Let me know if you'd like some JPEG photos illustrating this.

As it happens, the Akron Beacon Journal in Ohio just ran an article on me and my seed supplier, extolling the virtues of prairie over lawn. It's at:

http://www.ohio.com/mld/ohio/living/17177700.htm

This business of replacing acres of mowed turf with prairie islands is beginning to catch on in northern Ohio. I'm working with faculty and a biology class at Northwest State Community College near Archbold, Ohio, where native landscaping is incrementally being installed, starting with two small, demonstration little bluestem and switchgrass plots. Eventually, a significant portion of the campus may be prairie islands, significantly reducing mowing costs and aesthetically enhancing the entire campus setting.

I really appreciate your views on dandelions and the like. I mowed my lawn for the first time yesterday, as the grass was a bit high, in the six-inch range. But the gorgeous profusion of dandelions contravened any mowing for the last two weeks.

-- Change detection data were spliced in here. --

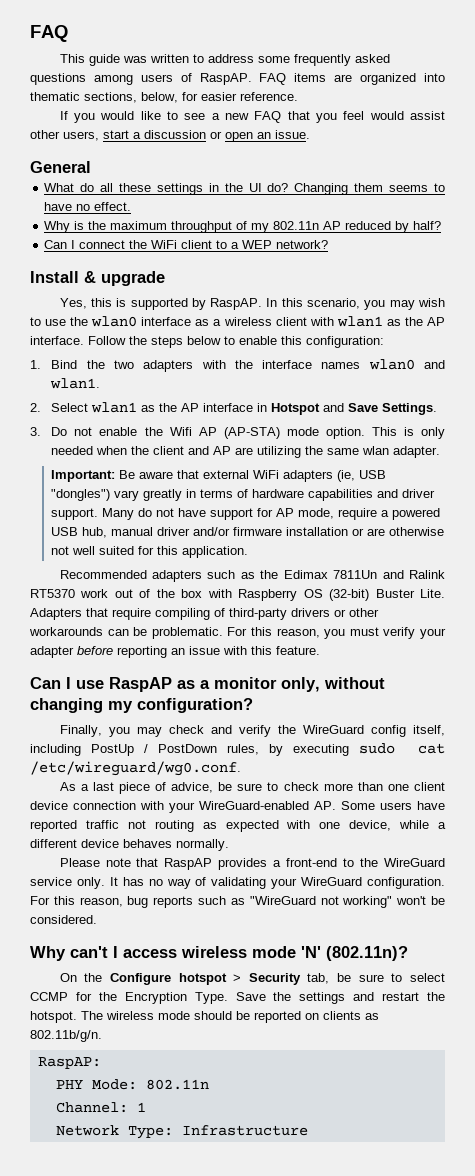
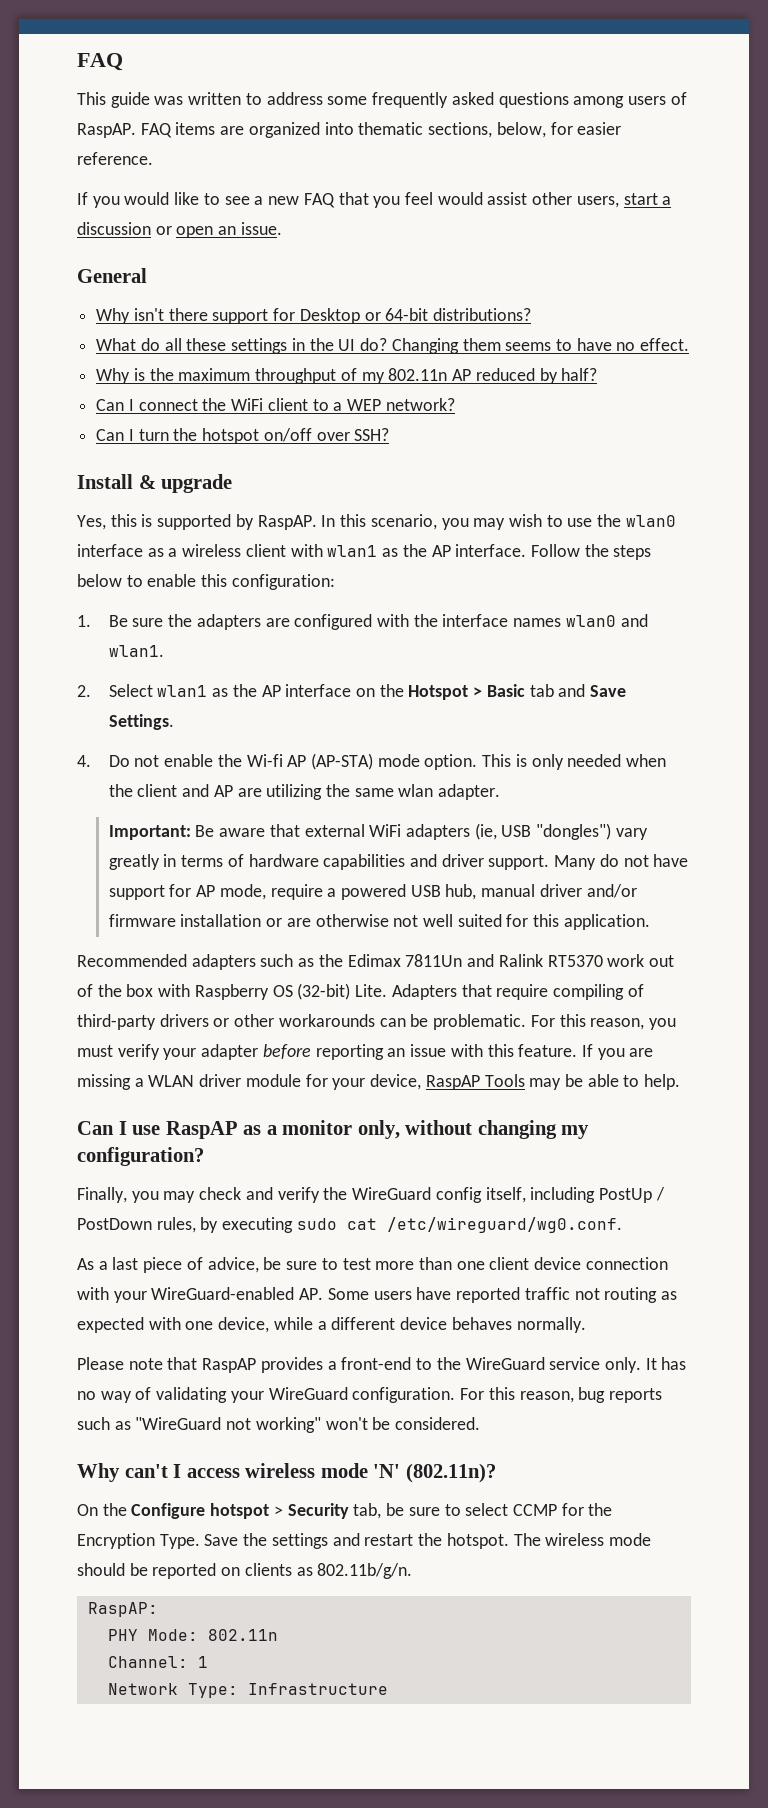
(91, 167) none -> [96,308,532,324] // Why isn't there support for Desktop or 64-bit distributions?
(329, 244) none -> [96,428,390,444] // Can I turn the hotspot on/off over SSH?
[51,360,194,372] Bind the two adapters -> [108,614,373,630] Be sure the adapters are configured
[257,403,321,415] in Hotspot -> [355,684,554,700] on the Hotspot > Basic tab
[30,427,41,436] 3. -> [77,755,91,767] 4.
[169,427,192,436] Wifi -> [246,754,283,767] Wi-fi
[375,589,415,598] Buster -> (351, 991) none
(320, 650) none -> [581,1044,654,1060] [77,1074,681,1090] If you are missing a WLAN driver module for your device, RaspAP Tools may be able to help.
[283,782,319,791] check -> [342,1258,371,1270] test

Fortunately, my wife Sarah loves our "biodiverse" lawn, filled with dandelions, violets, creeping charlie, and any number of other herbaceous species. Sarah claims that if these species were rare or difficult to grow, the conventional world would be striving for the floral beauty of our lawn.

Last week, I burned off my front yard, an acre or so of tallgrass prairie, along with the acre behind the mowed backyard. Both areas are now charcoal black from the ash. But phoenix-like, the first green shoots of Indiangrass are starting to emerge. By the weekend next, my hills will be a thriving natural green. The prairie season is beginning again."


Donegal Browne

More from Trinidad and Photographer Eleanor Tauber


The Crested Oropendola of the Trinidad rainforest stands on a branch.


The Crested Oropendola displays.

A view of the rainforest from the Asa Wright Nature Centre veranda. In the tree on the right are these strange hanging things, which are the nests of the Crested Oropendola.
( Jealous yet? DB)


Hanging nests of the Crested Oropendola
Eleanor's question, just how do they get into them?
Donegal Browne

D.C. Hawks?


Pale Male and Lola look into their nest.
Hello All,

I just got a report that a mature Red-tail was seen hunting in Rock Creek Park, off Wisconsin Avenue in Washington D.C., Friday at dusk. If you've any news about the Capital's hawks email me.

Donegal Browne

Thursday, May 10, 2007

So What's With Isolde?

SO WHAT IS WITH ISOLDE?

6:36pm Isolde sits on rail atop 110.

6:49pm Isolde is perched on the far east finial.


6:51pm For over an hour, according to report, no adult has gone to the nest.


6:59pm Tristan sits in his trademark stance, one foot up, on a pipe running along the side of the cathedral as he has done for the previous half hour, according to Rob Schmunk of http://bloomingdalevillage.blogspot.com/


7:14pm Isolde sits on a finial. She looks quite under the weather and isn't preening as she normally would.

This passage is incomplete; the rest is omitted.